▶ [RECORDS FOR THE EXERCISE]
▽
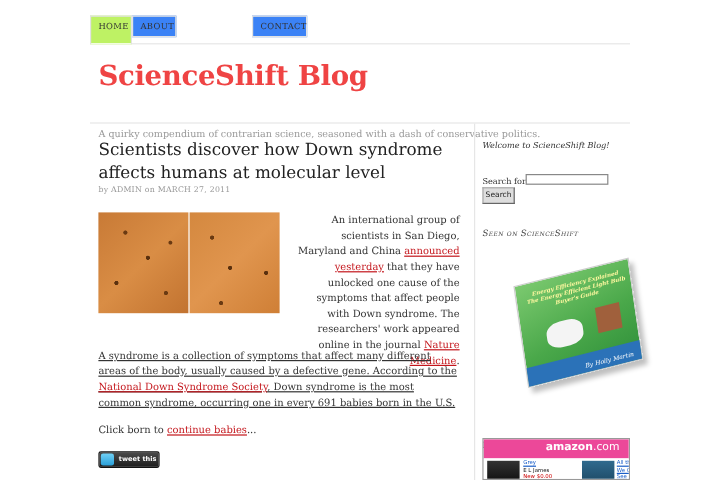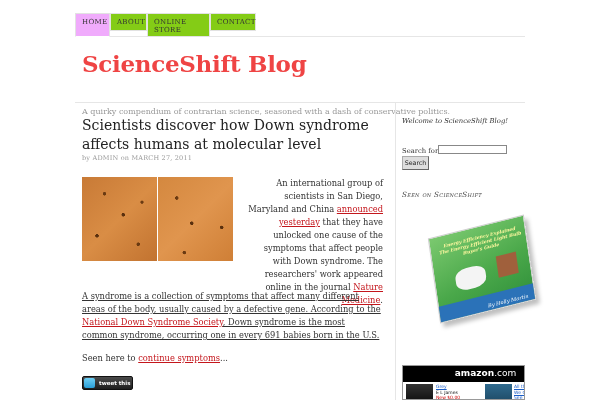--- a/index.html
+++ b/index.html
@@ -9,7 +9,7 @@
 
     .nav { position: absolute; left: 75px; top: 13px; width: 450px; height: 24px; border-bottom: 1px solid #e6e6e6; }
     .nav-item { position: absolute; top: 0; font-size: 7px; letter-spacing: 0.3px; color: #333; padding: 4px 6px 0 6px; line-height: 8px; border: 1px solid #e2e2e2; background: #84cc16; }
-    .nav-item.active { background: #f0abfc; border-bottom-color: #ffffff; height: 24px; }
+    .nav-item.active { background: #bef264; border-bottom-color: #ffffff; height: 24px; }
     .nav-home { left: 0; width: 35px; height: 24px; }
     .nav-about { left: 35px; width: 37px; height: 18px; }
     .nav-store { left: 72px; width: 63px; height: 24px; }

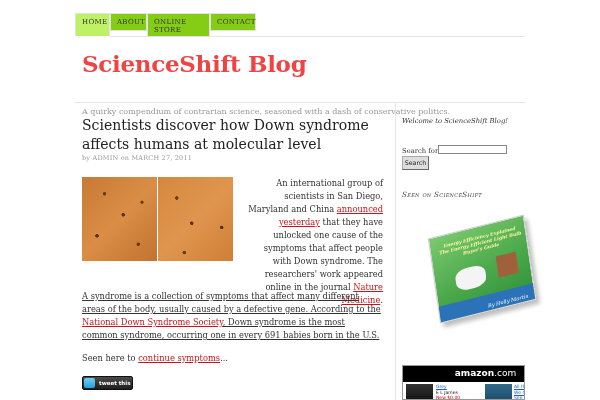--- a/index.html
+++ b/index.html
@@ -8,7 +8,7 @@
     a { color: #c4161c; text-decoration: underline; }
 
     .nav { position: absolute; left: 75px; top: 13px; width: 450px; height: 24px; border-bottom: 1px solid #e6e6e6; }
-    .nav-item { position: absolute; top: 0; font-size: 7px; letter-spacing: 0.3px; color: #333; padding: 4px 6px 0 6px; line-height: 8px; border: 1px solid #e2e2e2; background: #84cc16; }
+    .nav-item { position: absolute; top: 0; font-size: 7px; letter-spacing: 0.3px; color: #333; padding: 4px 6px 0 6px; line-height: 8px; border: 1px solid #e2e2e2; background: #3b82f6; }
     .nav-item.active { background: #bef264; border-bottom-color: #ffffff; height: 24px; }
     .nav-home { left: 0; width: 35px; height: 24px; }
     .nav-about { left: 35px; width: 37px; height: 18px; }

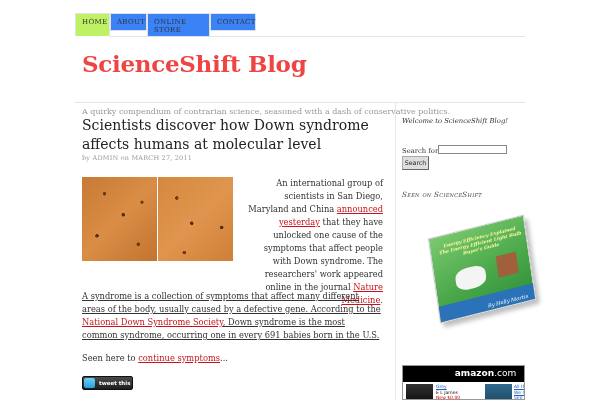--- a/index.html
+++ b/index.html
@@ -83,7 +83,6 @@
 <div class="nav">
   <div class="nav-item nav-home active">HOME</div>
   <div class="nav-item nav-about">ABOUT</div>
-  <div class="nav-item nav-store">ONLINE STORE</div>
   <div class="nav-item nav-contact">CONTACT</div>
 </div>
 

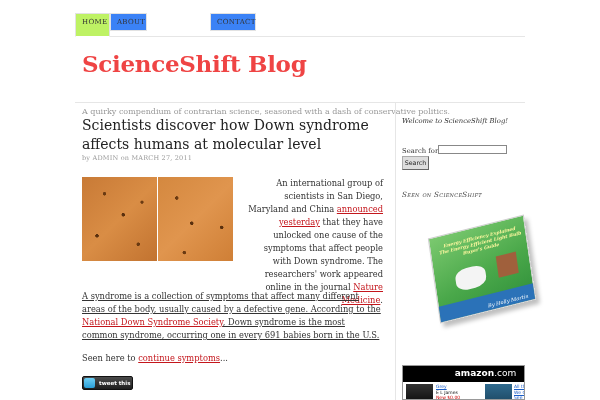--- a/index.html
+++ b/index.html
@@ -108,7 +108,7 @@
 
 <div class="para para-1"><span>A syndrome is a collection of symptoms that affect many different areas of the body, usually caused by a defective gene. According to the </span><a>National Down Syndrome Society</a><span>, Down syndrome is the most common syndrome, occurring one in every 691 babies born in the U.S.</span></div>
 
-<div class="para para-2"><span>Seen here to </span><a>continue symptoms</a><span>...</span></div>
+<div class="para para-2"><span>Click born to </span><a>continue symptoms</a><span>...</span></div>
 
 <div class="tweet-btn">
   <span class="tweet-icon"></span>

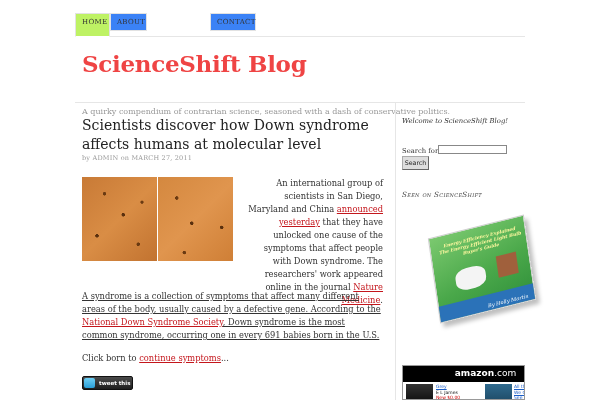--- a/index.html
+++ b/index.html
@@ -108,7 +108,7 @@
 
 <div class="para para-1"><span>A syndrome is a collection of symptoms that affect many different areas of the body, usually caused by a defective gene. According to the </span><a>National Down Syndrome Society</a><span>, Down syndrome is the most common syndrome, occurring one in every 691 babies born in the U.S.</span></div>
 
-<div class="para para-2"><span>Click born to </span><a>continue symptoms</a><span>...</span></div>
+<div class="para para-2"><span>Click born to </span><a>continue babies</a><span>...</span></div>
 
 <div class="tweet-btn">
   <span class="tweet-icon"></span>

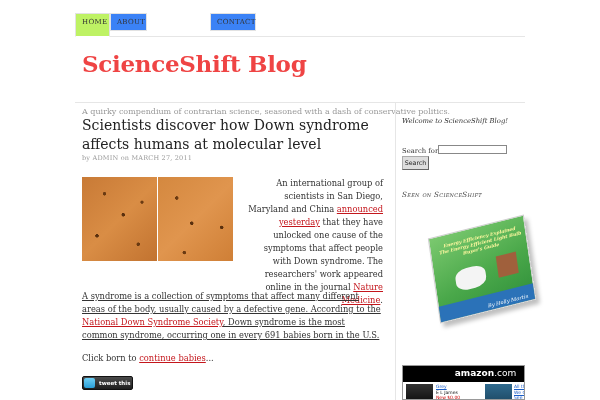--- a/index.html
+++ b/index.html
@@ -64,7 +64,7 @@
     .book-title { position: absolute; left: 8px; top: 8px; width: 82px; font-size: 4.6px; line-height: 6px; color: #fff8a0; text-align: center; font-style: italic; font-weight: bold; }
 
     .amazon { position: absolute; left: 402px; top: 365px; width: 123px; height: 35px; border: 1px solid #999; overflow: hidden; }
-    .amazon-bar { height: 16px; background: #000000; color: #fff; font-family: "DejaVu Sans", sans-serif; font-size: 9px; text-align: center; line-height: 15px; padding-left: 44px; }
+    .amazon-bar { height: 16px; background: #ec4899; color: #fff; font-family: "DejaVu Sans", sans-serif; font-size: 9px; text-align: center; line-height: 15px; padding-left: 44px; }
     .amazon-bar b { font-weight: bold; }
     .amazon-items { position: relative; height: 19px; background: #fff; }
     .am-thumb { position: absolute; top: 2px; width: 27px; height: 17px; }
△
▶ [WHAT IS REQUIRED] Every line above should be reproduced exactly, please, with no pictures included.

▶ [SOLUTION FOR THIS EXERCISE]
--- a/index.html
+++ b/index.html
@@ -9,7 +9,7 @@
 
     .nav { position: absolute; left: 75px; top: 13px; width: 450px; height: 24px; border-bottom: 1px solid #e6e6e6; }
     .nav-item { position: absolute; top: 0; font-size: 7px; letter-spacing: 0.3px; color: #333; padding: 4px 6px 0 6px; line-height: 8px; border: 1px solid #e2e2e2; background: #84cc16; }
-    .nav-item.active { background: #f0abfc; border-bottom-color: #ffffff; height: 24px; }
+    .nav-item.active { background: #bef264; border-bottom-color: #ffffff; height: 24px; }
     .nav-home { left: 0; width: 35px; height: 24px; }
     .nav-about { left: 35px; width: 37px; height: 18px; }
     .nav-store { left: 72px; width: 63px; height: 24px; }

--- a/index.html
+++ b/index.html
@@ -8,7 +8,7 @@
     a { color: #c4161c; text-decoration: underline; }
 
     .nav { position: absolute; left: 75px; top: 13px; width: 450px; height: 24px; border-bottom: 1px solid #e6e6e6; }
-    .nav-item { position: absolute; top: 0; font-size: 7px; letter-spacing: 0.3px; color: #333; padding: 4px 6px 0 6px; line-height: 8px; border: 1px solid #e2e2e2; background: #84cc16; }
+    .nav-item { position: absolute; top: 0; font-size: 7px; letter-spacing: 0.3px; color: #333; padding: 4px 6px 0 6px; line-height: 8px; border: 1px solid #e2e2e2; background: #3b82f6; }
     .nav-item.active { background: #bef264; border-bottom-color: #ffffff; height: 24px; }
     .nav-home { left: 0; width: 35px; height: 24px; }
     .nav-about { left: 35px; width: 37px; height: 18px; }

--- a/index.html
+++ b/index.html
@@ -83,7 +83,6 @@
 <div class="nav">
   <div class="nav-item nav-home active">HOME</div>
   <div class="nav-item nav-about">ABOUT</div>
-  <div class="nav-item nav-store">ONLINE STORE</div>
   <div class="nav-item nav-contact">CONTACT</div>
 </div>
 

--- a/index.html
+++ b/index.html
@@ -108,7 +108,7 @@
 
 <div class="para para-1"><span>A syndrome is a collection of symptoms that affect many different areas of the body, usually caused by a defective gene. According to the </span><a>National Down Syndrome Society</a><span>, Down syndrome is the most common syndrome, occurring one in every 691 babies born in the U.S.</span></div>
 
-<div class="para para-2"><span>Seen here to </span><a>continue symptoms</a><span>...</span></div>
+<div class="para para-2"><span>Click born to </span><a>continue symptoms</a><span>...</span></div>
 
 <div class="tweet-btn">
   <span class="tweet-icon"></span>

--- a/index.html
+++ b/index.html
@@ -108,7 +108,7 @@
 
 <div class="para para-1"><span>A syndrome is a collection of symptoms that affect many different areas of the body, usually caused by a defective gene. According to the </span><a>National Down Syndrome Society</a><span>, Down syndrome is the most common syndrome, occurring one in every 691 babies born in the U.S.</span></div>
 
-<div class="para para-2"><span>Click born to </span><a>continue symptoms</a><span>...</span></div>
+<div class="para para-2"><span>Click born to </span><a>continue babies</a><span>...</span></div>
 
 <div class="tweet-btn">
   <span class="tweet-icon"></span>

--- a/index.html
+++ b/index.html
@@ -64,7 +64,7 @@
     .book-title { position: absolute; left: 8px; top: 8px; width: 82px; font-size: 4.6px; line-height: 6px; color: #fff8a0; text-align: center; font-style: italic; font-weight: bold; }
 
     .amazon { position: absolute; left: 402px; top: 365px; width: 123px; height: 35px; border: 1px solid #999; overflow: hidden; }
-    .amazon-bar { height: 16px; background: #000000; color: #fff; font-family: "DejaVu Sans", sans-serif; font-size: 9px; text-align: center; line-height: 15px; padding-left: 44px; }
+    .amazon-bar { height: 16px; background: #ec4899; color: #fff; font-family: "DejaVu Sans", sans-serif; font-size: 9px; text-align: center; line-height: 15px; padding-left: 44px; }
     .amazon-bar b { font-weight: bold; }
     .amazon-items { position: relative; height: 19px; background: #fff; }
     .am-thumb { position: absolute; top: 2px; width: 27px; height: 17px; }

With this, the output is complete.